What this article IS about is being a good, contributing player.  Contributing, that is, to not just the content of the game, but also to your fellow players’ efforts.  This is about being a team player, and not a party-killing, scene-stealing f*cktard.  Role playing is a social, cooperative event, meant to be the players attempting to overcome the obstacles the GM sets before them, and making their own stories.  That said, if the players don’t honestly put forth the effort, and act intentionally pants-on-head retarded (quote from my friend John, one I think I will use myself for a while), it all gets shot in the face.

One of the first things everyone at the table needs to determine is what Role they will be playing.  For now, let’s focus on the term Role to mean your job within the party.  We will get to Role as personality later.

A lot of the Role you will play in your game depends on what style of game your GM is going to run.  This is why most games suggest all the players sit down at the same time with the GM, and talk this step through.  If the GM is planning a fantasy campaign that will make heavy use of secrets and intrigue, your sword-wielding barbarian may not be the best choice… or maybe it is, if you play it right.

The point here is that your party should be constructed as a party, with the players all there.  This also will make it easier for the GM to tie you all together, instead of the rather silly notion of complete strangers just banding together for the hell of it.  That said… let’s talk about your Role as a character first.

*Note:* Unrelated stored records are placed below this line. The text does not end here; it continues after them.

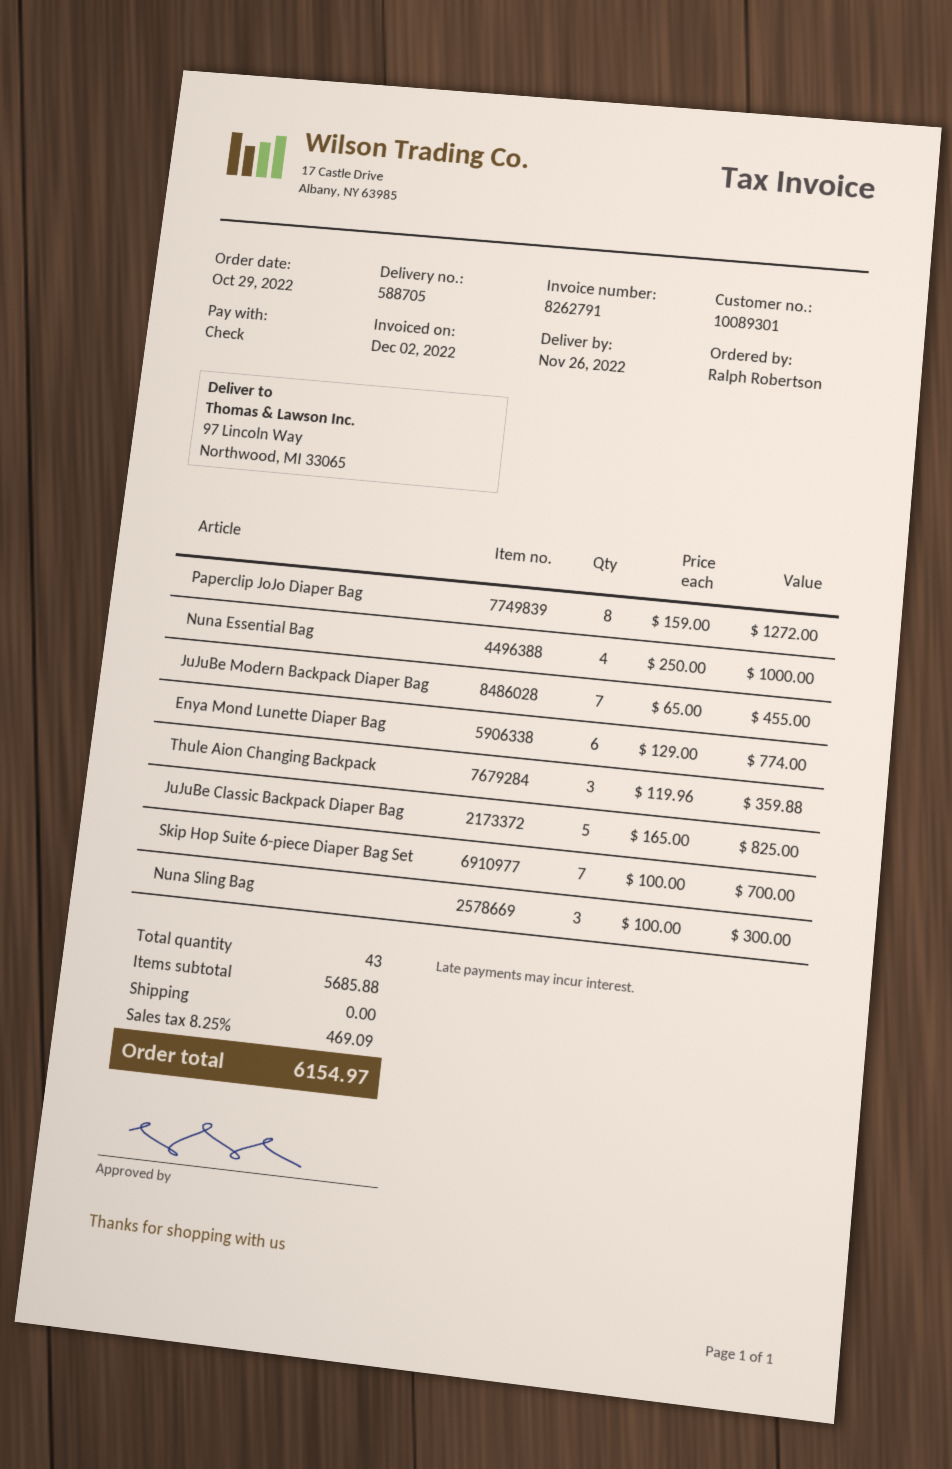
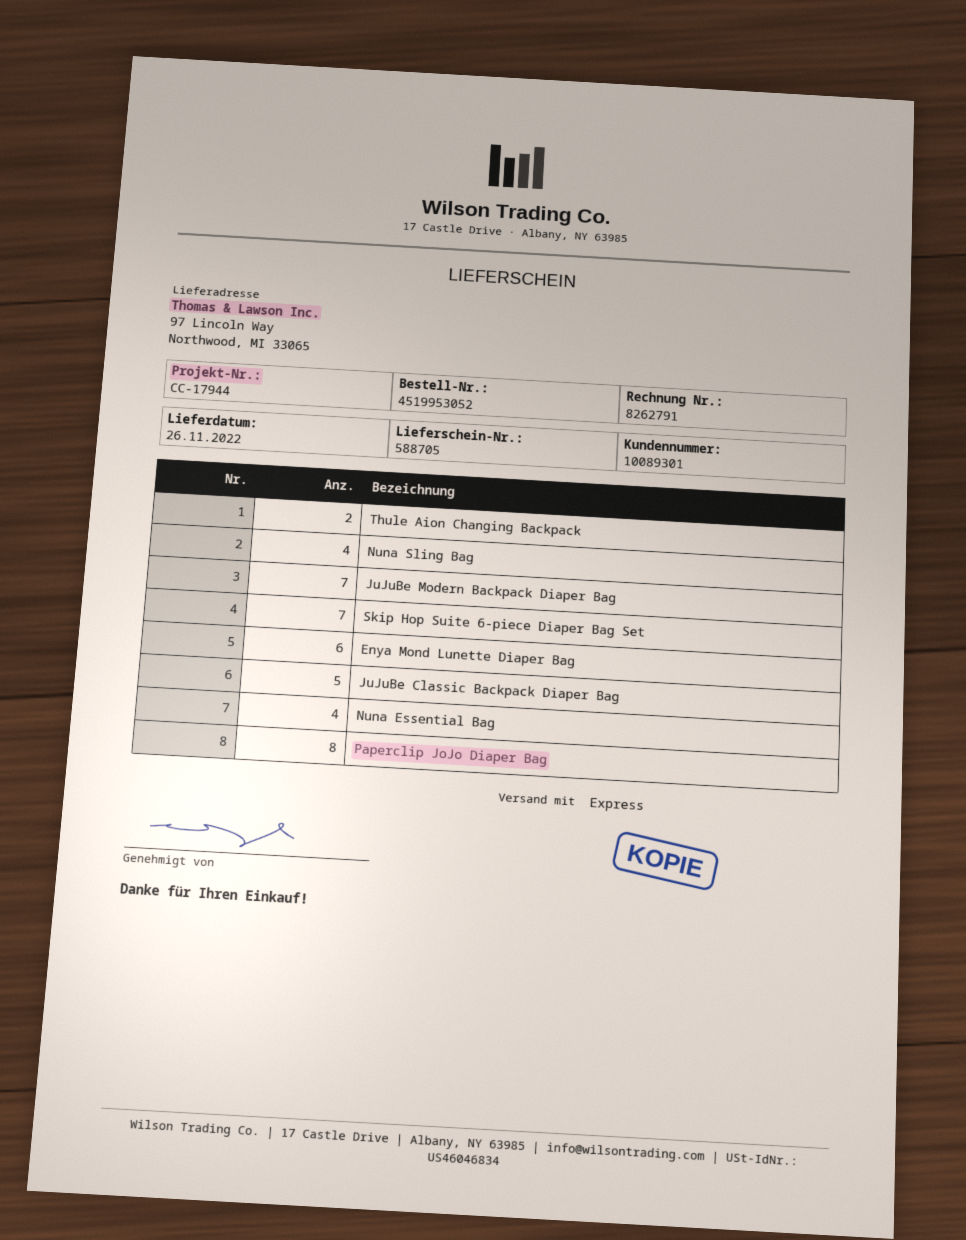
Thule Aion Changing Backpack: 3 -> 2
Nuna Sling Bag: 3 -> 4

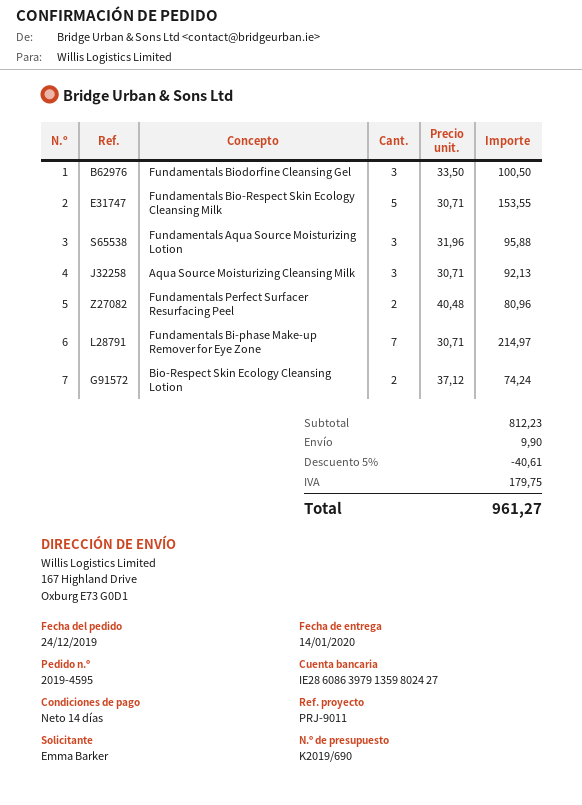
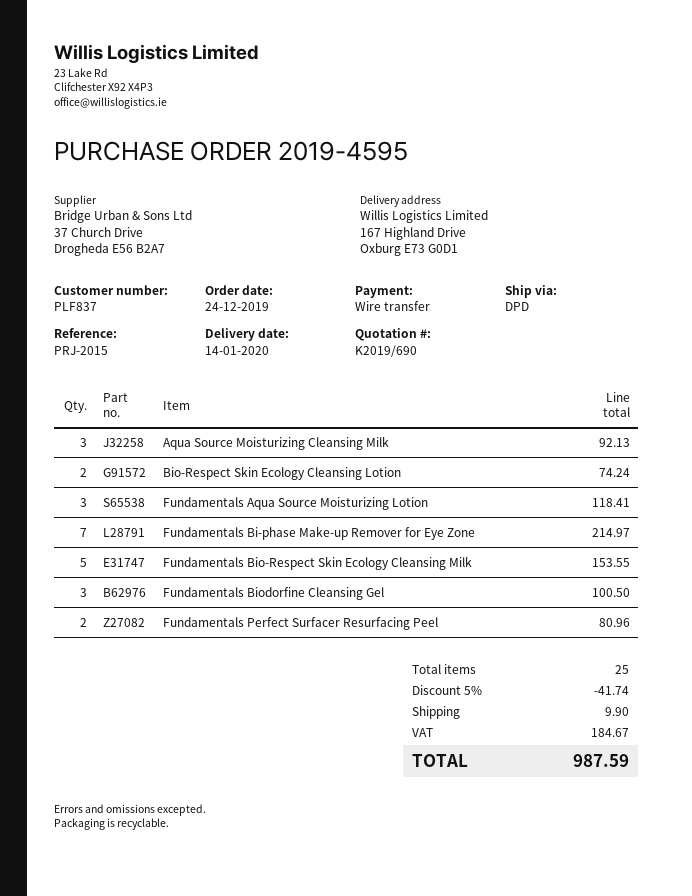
reference: PRJ-9011 -> PRJ-2015
Fundamentals Aqua Source Moisturizing Lotion: 3 for 95.88 -> 3 for 118.41
discount: 5% = 40.61 -> 5% = 41.74
tax: 179.75 -> 184.67
total: 961.27 -> 987.59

Every part needs to make sure it that certain needs are fulfilled for the game.  If you are playing a modern era game that will deal with issues involving vampires that have infiltrated all levels of the police department and local politics.  He also informs you that this will be played very realistically, including the police responses to gunfire, carrying firearms within the city limits and the very real possibility of being arrested and put in a cell by the very creatures they are seeking to depose.

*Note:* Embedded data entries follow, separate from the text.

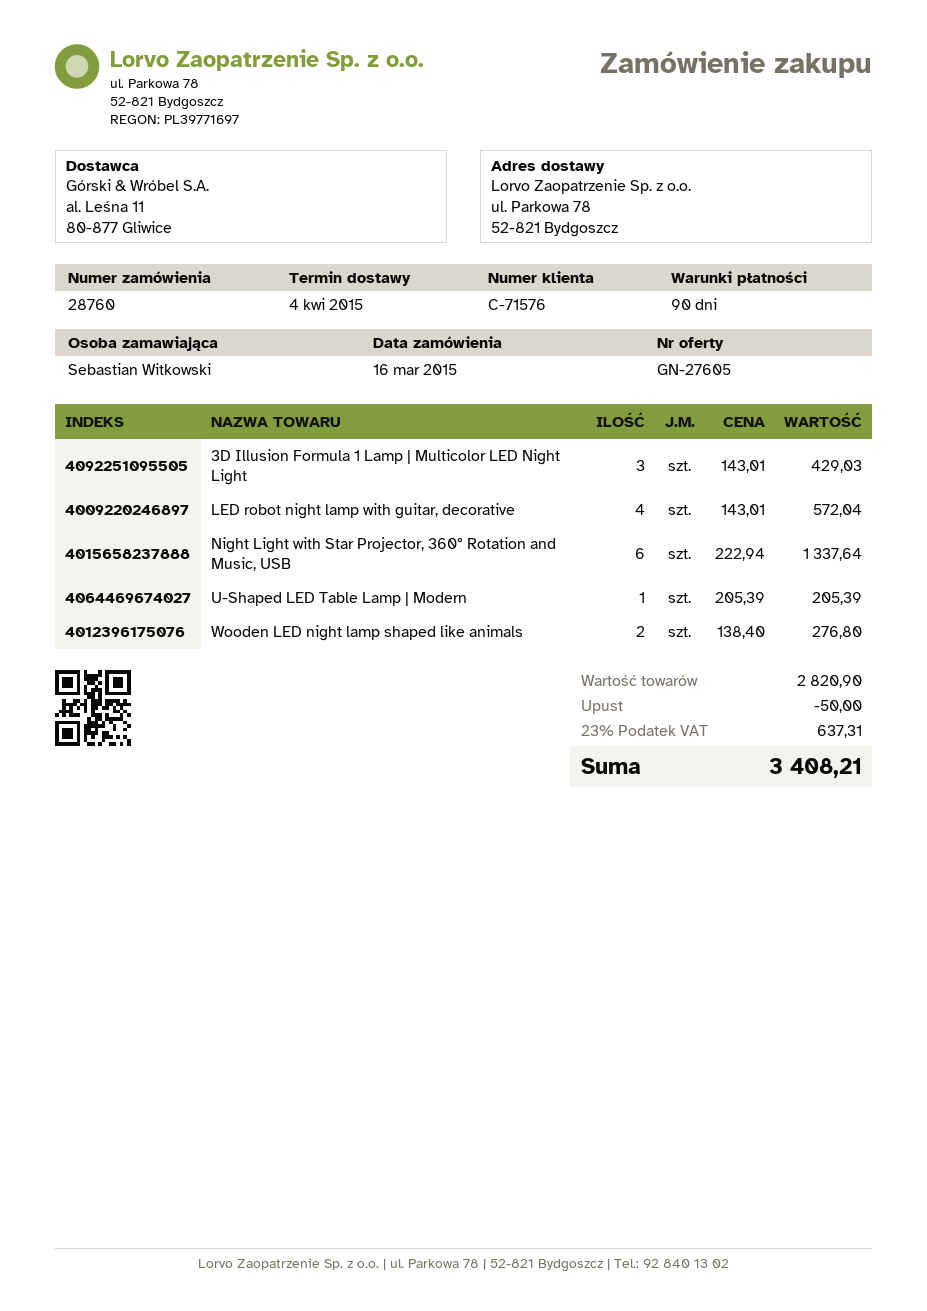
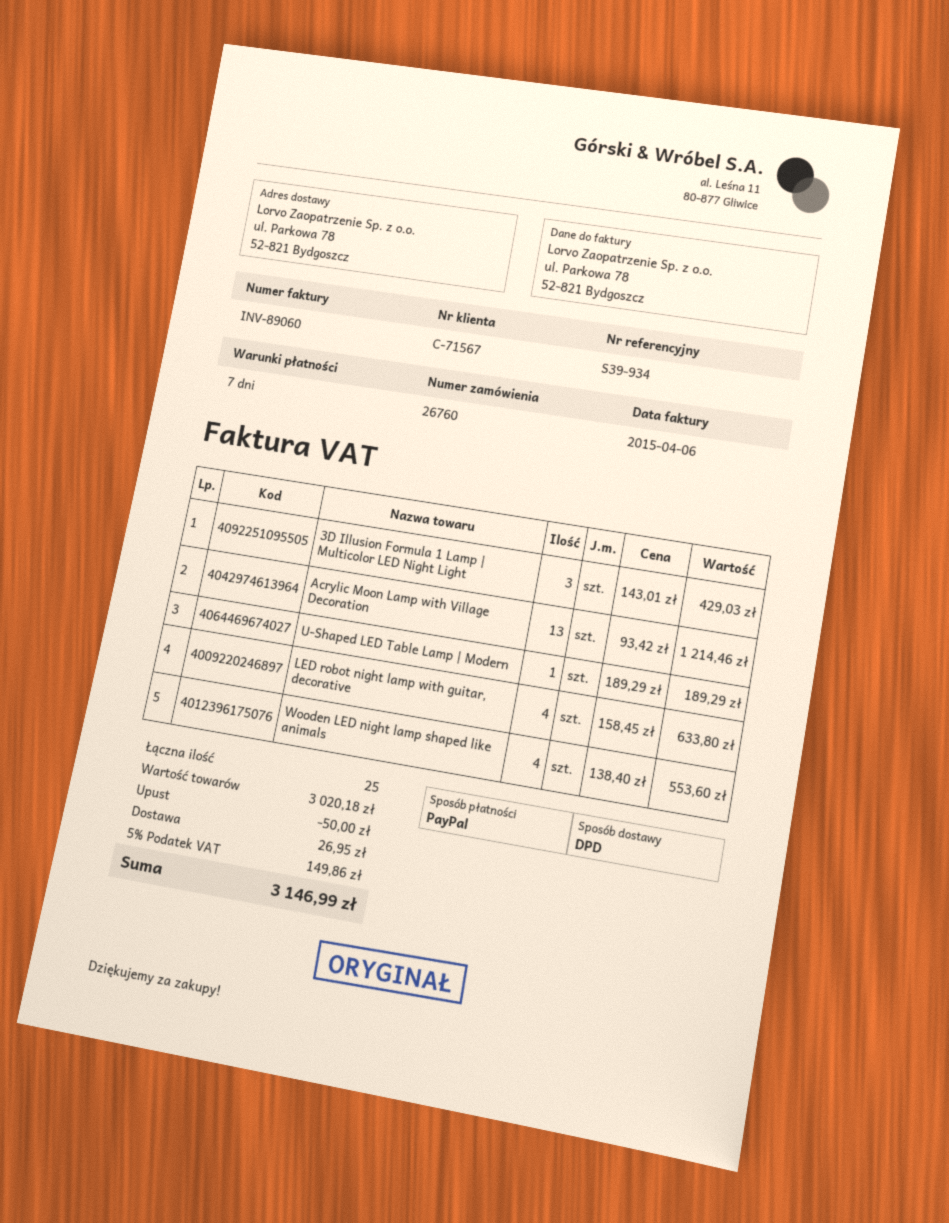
order number: 28760 -> 26760
payment terms: 90 days -> 7 days
customer number: C-71576 -> C-71567
LED robot night lamp with guitar, decorative: 4 x 143.01 = 572.04 -> 4 x 158.45 = 633.80
Night Light with Star Projector, 360° Rotation and Music, USB: 6 x 222.94 = 1337.64 -> none
U-Shaped LED Table Lamp | Modern: 1 x 205.39 = 205.39 -> 1 x 189.29 = 189.29
Wooden LED night lamp shaped like animals: 2 x 138.40 = 276.80 -> 4 x 138.40 = 553.60
Acrylic Moon Lamp with Village Decoration: none -> 13 x 93.42 = 1214.46
subtotal: 2820.90 -> 3020.18
shipping: none -> 26.95
tax: 23% = 637.31 -> 5% = 149.86
total: 3408.21 -> 3146.99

So, what this means is that the idea of a gun-slinging maverick should be reevaluated.  Sure, you can have someone that is damn good with rifles and pistols, possibly from a military or law enforcement background.  You may even be sure to spend character resources to have the correct permits for said character.  But they need to be more than just an ammo dump.

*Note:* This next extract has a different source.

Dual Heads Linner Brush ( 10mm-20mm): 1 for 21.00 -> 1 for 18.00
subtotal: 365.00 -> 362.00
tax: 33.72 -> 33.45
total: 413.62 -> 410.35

Going with that idea, let’s explore coming from a military background, as well as a law enforcement one.  It would actually even be possible, and rather simple, to combine the two, so that is the course we will take.

Given that we now want our character to have both spent time in the military and then gone on to be a member of law enforcement, we should probably put his age at either the late twenties or early thirties.  Let’s say, for sake of argument, 29.  Just out of high school, he joined the U.S. Marine Corps on the GI bill.  With basic and boot done with, he was placed with the Marine MPs.  A two year tour in Afghanistan was followed by 18 months in Iraq.  After he got out of Iraq, he used his GI bill money to attend a local university to get his degree in Criminology.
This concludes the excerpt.